BRIEF |
Repeat every entry word for word, but leave the images out of your copy.

RECORDS SUPPLIED |
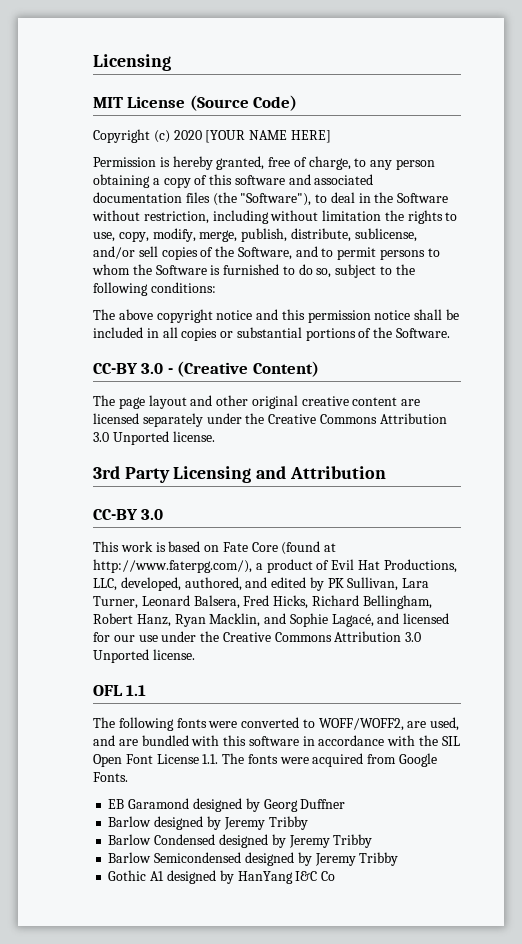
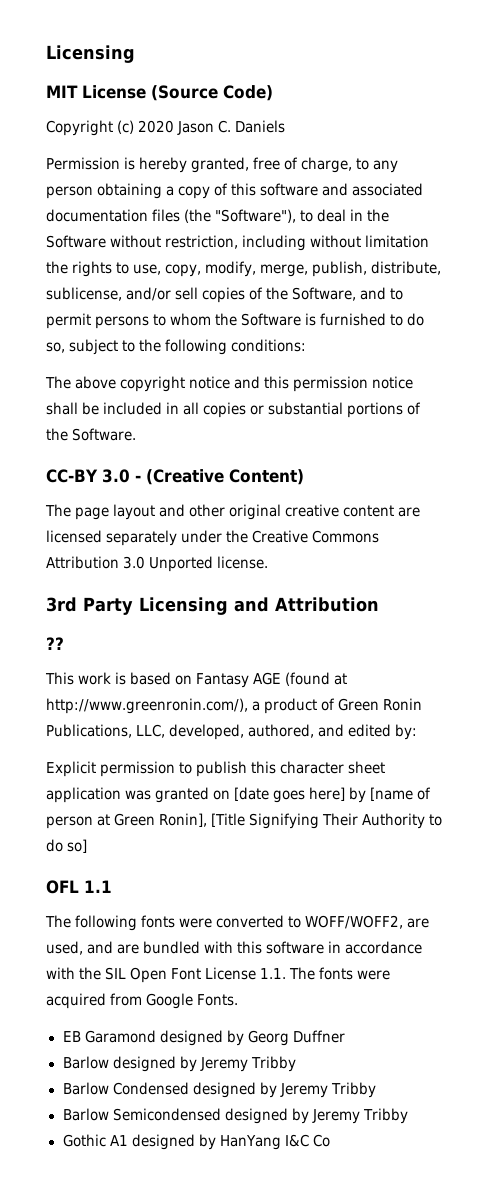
[205,130,331,143] [YOUR NAME HERE] -> [177,120,286,135] Jason C. Daniels
[93,509,164,520] CC-BY 3.0 -> [46,637,64,650] ??
[222,542,278,552] Fate Core -> [196,672,282,688] Fantasy AGE
[93,559,252,573] http://www.faterpg.com/), -> [46,698,248,714] http://www.greenronin.com/),
[331,559,457,573] Evil Hat Productions, -> [338,698,423,711] [46,724,132,738] Green Ronin Publications,
[309,577,430,591] [93,595,432,609] [93,613,450,627] [93,631,422,642] [93,649,195,663] by PK Sullivan, Lara Turner, Leonard Balsera, Fred Hicks, Richard Bellingham, Robert Hanz, Ryan Macklin, and Sophie Lagacé, and licensed for our use under the Creative Commons Attribution 3.0 Unported license. -> [395,724,418,740] [46,761,386,777] [46,787,432,803] [46,813,443,829] [46,839,88,853] by: // Explicit permission to publish this character sheet application was granted on [date goes here] by [name of person at Green Ronin], [Title Signifying Their Authority to do so]

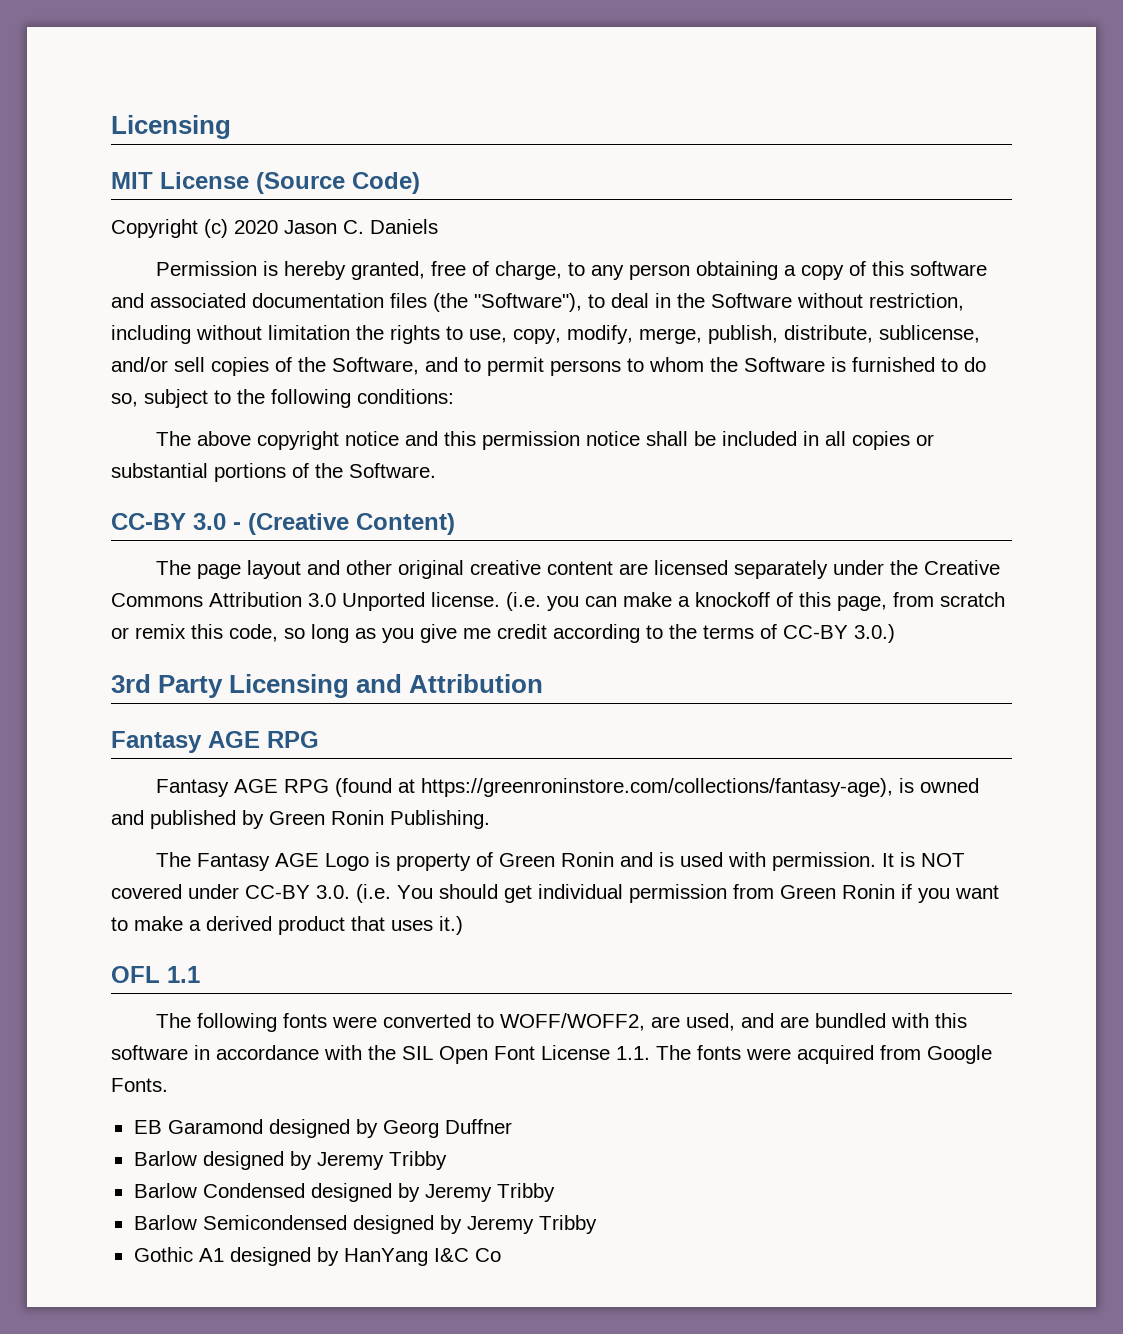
(269, 562) none -> [506,592,1005,611] [111,624,895,643] (i.e. you can make a knockoff of this page, from scratch or remix this code, so long as you give me credit according to the terms of CC-BY 3.0.)
[46,637,64,650] [45,672,348,688] [46,698,423,714] [46,724,418,740] [46,761,386,777] [46,787,432,803] [46,813,443,829] [46,839,88,853] ?? // This work is based on Fantasy AGE (found at http://www.greenronin.com/), a product of Green Ronin Publications, LLC, developed, authored, and edited by: // Explicit permission to publish this character sheet application was granted on [date goes here] by [name of person at Green Ronin], [Title Signifying Their Authority to do so] -> [111,731,319,753] [155,778,979,797] [111,810,490,829] [155,852,965,871] [111,884,999,903] [111,916,463,935] Fantasy AGE RPG // Fantasy AGE RPG (found at https://greenroninstore.com/collections/fantasy-age), is owned and published by Green Ronin Publishing. // The Fantasy AGE Logo is property of Green Ronin and is used with permission. It is NOT covered under CC-BY 3.0. (i.e. You should get individual permission from Green Ronin if you want to make a derived product that uses it.)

ANSWER FOR THIS EXERCISE |
[205,130,331,143] [YOUR NAME HERE] -> [177,120,286,135] Jason C. Daniels
[93,509,164,520] CC-BY 3.0 -> [46,637,64,650] ??
[222,542,278,552] Fate Core -> [196,672,282,688] Fantasy AGE
[93,559,252,573] http://www.faterpg.com/), -> [46,698,248,714] http://www.greenronin.com/),
[331,559,457,573] Evil Hat Productions, -> [338,698,423,711] [46,724,132,738] Green Ronin Publications,
[309,577,430,591] [93,595,432,609] [93,613,450,627] [93,631,422,642] [93,649,195,663] by PK Sullivan, Lara Turner, Leonard Balsera, Fred Hicks, Richard Bellingham, Robert Hanz, Ryan Macklin, and Sophie Lagacé, and licensed for our use under the Creative Commons Attribution 3.0 Unported license. -> [395,724,418,740] [46,761,386,777] [46,787,432,803] [46,813,443,829] [46,839,88,853] by: // Explicit permission to publish this character sheet application was granted on [date goes here] by [name of person at Green Ronin], [Title Signifying Their Authority to do so]

(269, 562) none -> [506,592,1005,611] [111,624,895,643] (i.e. you can make a knockoff of this page, from scratch or remix this code, so long as you give me credit according to the terms of CC-BY 3.0.)
[46,637,64,650] [45,672,348,688] [46,698,423,714] [46,724,418,740] [46,761,386,777] [46,787,432,803] [46,813,443,829] [46,839,88,853] ?? // This work is based on Fantasy AGE (found at http://www.greenronin.com/), a product of Green Ronin Publications, LLC, developed, authored, and edited by: // Explicit permission to publish this character sheet application was granted on [date goes here] by [name of person at Green Ronin], [Title Signifying Their Authority to do so] -> [111,731,319,753] [155,778,979,797] [111,810,490,829] [155,852,965,871] [111,884,999,903] [111,916,463,935] Fantasy AGE RPG // Fantasy AGE RPG (found at https://greenroninstore.com/collections/fantasy-age), is owned and published by Green Ronin Publishing. // The Fantasy AGE Logo is property of Green Ronin and is used with permission. It is NOT covered under CC-BY 3.0. (i.e. You should get individual permission from Green Ronin if you want to make a derived product that uses it.)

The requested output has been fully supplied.